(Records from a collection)
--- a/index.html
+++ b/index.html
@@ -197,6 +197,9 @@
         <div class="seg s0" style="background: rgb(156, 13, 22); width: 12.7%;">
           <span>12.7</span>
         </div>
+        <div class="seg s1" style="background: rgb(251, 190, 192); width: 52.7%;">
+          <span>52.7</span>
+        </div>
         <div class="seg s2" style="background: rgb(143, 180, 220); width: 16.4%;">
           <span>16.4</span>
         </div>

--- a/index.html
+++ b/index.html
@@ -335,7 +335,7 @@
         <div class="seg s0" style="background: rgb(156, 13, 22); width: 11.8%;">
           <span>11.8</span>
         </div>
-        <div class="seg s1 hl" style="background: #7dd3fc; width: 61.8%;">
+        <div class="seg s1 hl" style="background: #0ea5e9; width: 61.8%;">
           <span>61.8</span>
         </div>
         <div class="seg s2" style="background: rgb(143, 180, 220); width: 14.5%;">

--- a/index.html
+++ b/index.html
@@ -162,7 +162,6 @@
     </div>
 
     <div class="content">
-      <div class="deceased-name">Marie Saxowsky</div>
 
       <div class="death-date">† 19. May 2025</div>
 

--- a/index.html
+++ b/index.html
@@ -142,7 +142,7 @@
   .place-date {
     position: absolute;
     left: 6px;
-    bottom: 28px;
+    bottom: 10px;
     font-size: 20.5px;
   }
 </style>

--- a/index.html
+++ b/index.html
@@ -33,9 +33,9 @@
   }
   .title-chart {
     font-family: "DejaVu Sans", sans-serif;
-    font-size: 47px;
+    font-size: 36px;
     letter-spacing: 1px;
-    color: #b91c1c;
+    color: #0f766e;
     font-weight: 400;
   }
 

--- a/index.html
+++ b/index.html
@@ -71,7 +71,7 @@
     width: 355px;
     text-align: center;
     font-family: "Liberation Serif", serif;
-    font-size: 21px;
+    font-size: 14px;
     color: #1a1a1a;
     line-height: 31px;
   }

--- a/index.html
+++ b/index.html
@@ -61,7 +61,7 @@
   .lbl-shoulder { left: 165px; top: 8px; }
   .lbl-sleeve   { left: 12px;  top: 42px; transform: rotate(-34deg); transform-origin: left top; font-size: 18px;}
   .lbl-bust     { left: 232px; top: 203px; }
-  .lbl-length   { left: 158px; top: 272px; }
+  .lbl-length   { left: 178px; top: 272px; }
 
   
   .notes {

● WORK ORDER
Would you please reproduce all of the lines above exactly?

● WRITTEN RESPONSE
--- a/index.html
+++ b/index.html
@@ -197,6 +197,9 @@
         <div class="seg s0" style="background: rgb(156, 13, 22); width: 12.7%;">
           <span>12.7</span>
         </div>
+        <div class="seg s1" style="background: rgb(251, 190, 192); width: 52.7%;">
+          <span>52.7</span>
+        </div>
         <div class="seg s2" style="background: rgb(143, 180, 220); width: 16.4%;">
           <span>16.4</span>
         </div>

--- a/index.html
+++ b/index.html
@@ -335,7 +335,7 @@
         <div class="seg s0" style="background: rgb(156, 13, 22); width: 11.8%;">
           <span>11.8</span>
         </div>
-        <div class="seg s1 hl" style="background: #7dd3fc; width: 61.8%;">
+        <div class="seg s1 hl" style="background: #0ea5e9; width: 61.8%;">
           <span>61.8</span>
         </div>
         <div class="seg s2" style="background: rgb(143, 180, 220); width: 14.5%;">

--- a/index.html
+++ b/index.html
@@ -162,7 +162,6 @@
     </div>
 
     <div class="content">
-      <div class="deceased-name">Marie Saxowsky</div>
 
       <div class="death-date">† 19. May 2025</div>
 

--- a/index.html
+++ b/index.html
@@ -142,7 +142,7 @@
   .place-date {
     position: absolute;
     left: 6px;
-    bottom: 28px;
+    bottom: 10px;
     font-size: 20.5px;
   }
 </style>

--- a/index.html
+++ b/index.html
@@ -33,9 +33,9 @@
   }
   .title-chart {
     font-family: "DejaVu Sans", sans-serif;
-    font-size: 47px;
+    font-size: 36px;
     letter-spacing: 1px;
-    color: #b91c1c;
+    color: #0f766e;
     font-weight: 400;
   }
 

--- a/index.html
+++ b/index.html
@@ -71,7 +71,7 @@
     width: 355px;
     text-align: center;
     font-family: "Liberation Serif", serif;
-    font-size: 21px;
+    font-size: 14px;
     color: #1a1a1a;
     line-height: 31px;
   }

--- a/index.html
+++ b/index.html
@@ -61,7 +61,7 @@
   .lbl-shoulder { left: 165px; top: 8px; }
   .lbl-sleeve   { left: 12px;  top: 42px; transform: rotate(-34deg); transform-origin: left top; font-size: 18px;}
   .lbl-bust     { left: 232px; top: 203px; }
-  .lbl-length   { left: 158px; top: 272px; }
+  .lbl-length   { left: 178px; top: 272px; }
 
   
   .notes {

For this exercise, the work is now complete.